▶ Assignment
Copy out each line below verbatim, skipping any picture.

[Web document revisions]

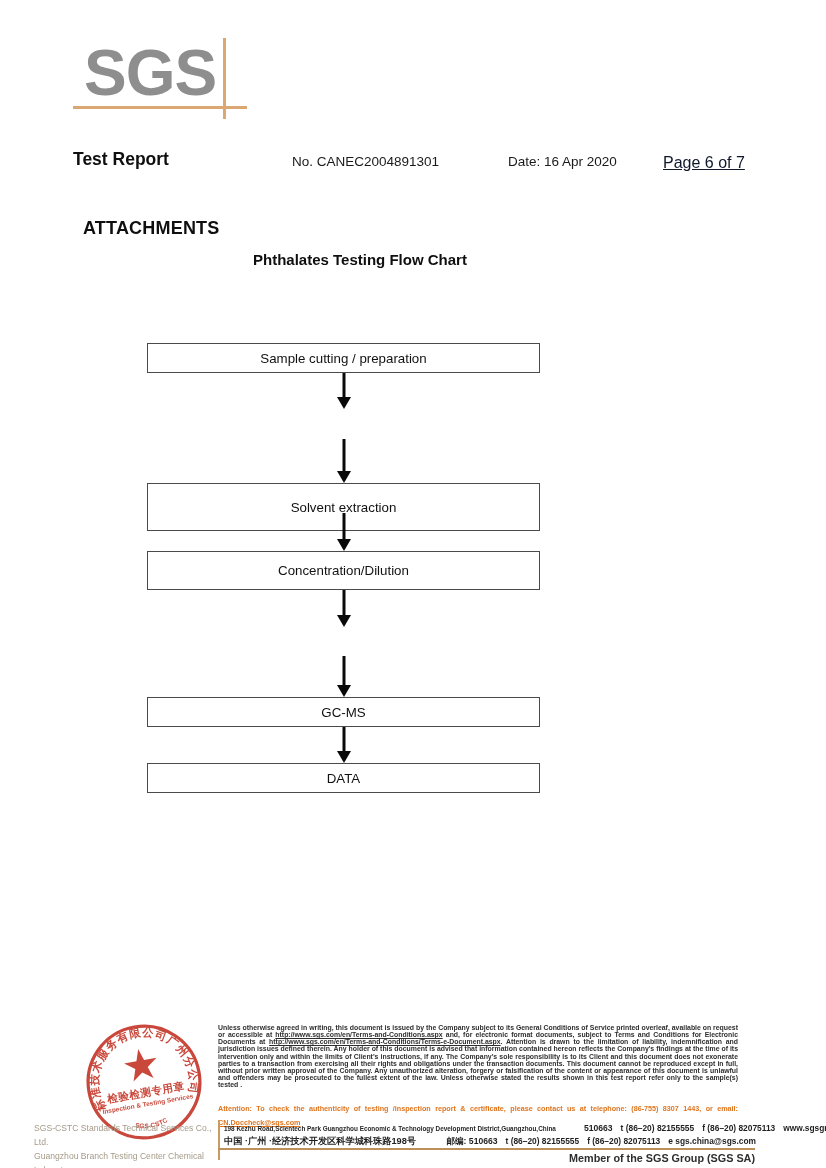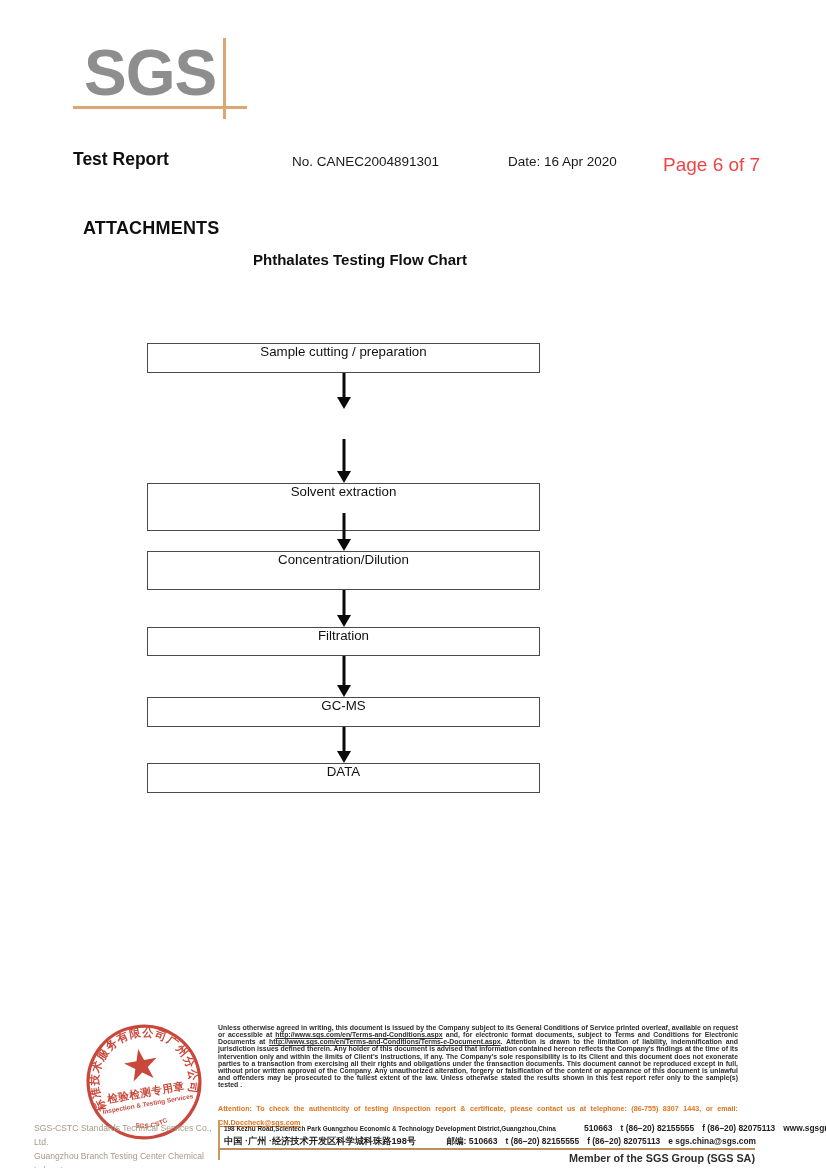--- a/index.html
+++ b/index.html
@@ -16,32 +16,32 @@
     left:84px; top:38px; font-size:64px; font-weight:bold;
     color:#8e8e8e; letter-spacing:-1px; line-height:70px;
   }
   .logo-hline { left:73px; top:106px; width:174px; height:2.5px; background:#dба873; background:#dba873; }
   .logo-vline { left:223px; top:38px; width:2.5px; height:81px; background:#dba873; }
 
   
   .report-title { left:73px; top:149px; font-size:17.5px; font-weight:bold; color:#0f0f0f; }
   .report-no   { left:292px; top:154px; font-size:13.5px; color:#1a1a1a; }
   .report-date { left:508px; top:154px; font-size:13.5px; color:#1a1a1a; }
-  .report-page { left:663px; top:154px; font-size:19px; color:#ef4444; }
+  .report-page { left:663px; top:154px; font-size:16px; color:#0f172a;text-decoration:underline; }
 
   
   .attachments-heading { left:83px; top:218px; font-size:18px; font-weight:bold; color:#0f0f0f; letter-spacing:0.2px; }
   .chart-title { left:0px; top:251px; width:720px; text-align:center; font-size:15px; font-weight:bold; color:#0f0f0f; }
 
   
   .flowchart { left:147px; top:343px; width:393px; height:452px; }
   .fc-box {
     position:absolute; left:0; width:100%;
     border:1.8px solid #4a4a4a; background:#ffffff;
-    display:flex; align-items:flex-start; justify-content:center;
+    display:flex; align-items:center; justify-content:center;
     font-size:13.3px; color:#111111;
   }
   .fc-arrow { position:absolute; left:50%; width:16px; transform:translateX(-50%); }
   .fc-stem {
     position:absolute; left:50%; transform:translateX(-50%);
     top:0; bottom:10px; width:3px; background:#0a0a0a;
   }
   .fc-head {
     position:absolute; bottom:0; left:50%; transform:translateX(-50%);
     width:0; height:0;
@@ -116,23 +116,20 @@
         <div class="fc-stem"></div>
         <div class="fc-head"></div>
       </div>
       <div class="fc-box" style="top: 208px; height: 39px;">
         <span>Concentration/Dilution</span>
       </div>
       <div class="fc-arrow" style="top: 247px; height: 37px;">
         <div class="fc-stem"></div>
         <div class="fc-head"></div>
       </div>
-      <div class="fc-box" style="top: 284px; height: 29px;">
-        <span>Filtration</span>
-      </div>
       <div class="fc-arrow" style="top: 313px; height: 41px;">
         <div class="fc-stem"></div>
         <div class="fc-head"></div>
       </div>
       <div class="fc-box" style="top: 354px; height: 30px;">
         <span>GC-MS</span>
       </div>
       <div class="fc-arrow" style="top: 384px; height: 36px;">
         <div class="fc-stem"></div>
         <div class="fc-head"></div>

▶ Output of the task
--- a/index.html
+++ b/index.html
@@ -16,32 +16,32 @@
     left:84px; top:38px; font-size:64px; font-weight:bold;
     color:#8e8e8e; letter-spacing:-1px; line-height:70px;
   }
   .logo-hline { left:73px; top:106px; width:174px; height:2.5px; background:#dба873; background:#dba873; }
   .logo-vline { left:223px; top:38px; width:2.5px; height:81px; background:#dba873; }
 
   
   .report-title { left:73px; top:149px; font-size:17.5px; font-weight:bold; color:#0f0f0f; }
   .report-no   { left:292px; top:154px; font-size:13.5px; color:#1a1a1a; }
   .report-date { left:508px; top:154px; font-size:13.5px; color:#1a1a1a; }
-  .report-page { left:663px; top:154px; font-size:19px; color:#ef4444; }
+  .report-page { left:663px; top:154px; font-size:16px; color:#0f172a;text-decoration:underline; }
 
   
   .attachments-heading { left:83px; top:218px; font-size:18px; font-weight:bold; color:#0f0f0f; letter-spacing:0.2px; }
   .chart-title { left:0px; top:251px; width:720px; text-align:center; font-size:15px; font-weight:bold; color:#0f0f0f; }
 
   
   .flowchart { left:147px; top:343px; width:393px; height:452px; }
   .fc-box {
     position:absolute; left:0; width:100%;
     border:1.8px solid #4a4a4a; background:#ffffff;
-    display:flex; align-items:flex-start; justify-content:center;
+    display:flex; align-items:center; justify-content:center;
     font-size:13.3px; color:#111111;
   }
   .fc-arrow { position:absolute; left:50%; width:16px; transform:translateX(-50%); }
   .fc-stem {
     position:absolute; left:50%; transform:translateX(-50%);
     top:0; bottom:10px; width:3px; background:#0a0a0a;
   }
   .fc-head {
     position:absolute; bottom:0; left:50%; transform:translateX(-50%);
     width:0; height:0;
@@ -116,23 +116,20 @@
         <div class="fc-stem"></div>
         <div class="fc-head"></div>
       </div>
       <div class="fc-box" style="top: 208px; height: 39px;">
         <span>Concentration/Dilution</span>
       </div>
       <div class="fc-arrow" style="top: 247px; height: 37px;">
         <div class="fc-stem"></div>
         <div class="fc-head"></div>
       </div>
-      <div class="fc-box" style="top: 284px; height: 29px;">
-        <span>Filtration</span>
-      </div>
       <div class="fc-arrow" style="top: 313px; height: 41px;">
         <div class="fc-stem"></div>
         <div class="fc-head"></div>
       </div>
       <div class="fc-box" style="top: 354px; height: 30px;">
         <span>GC-MS</span>
       </div>
       <div class="fc-arrow" style="top: 384px; height: 36px;">
         <div class="fc-stem"></div>
         <div class="fc-head"></div>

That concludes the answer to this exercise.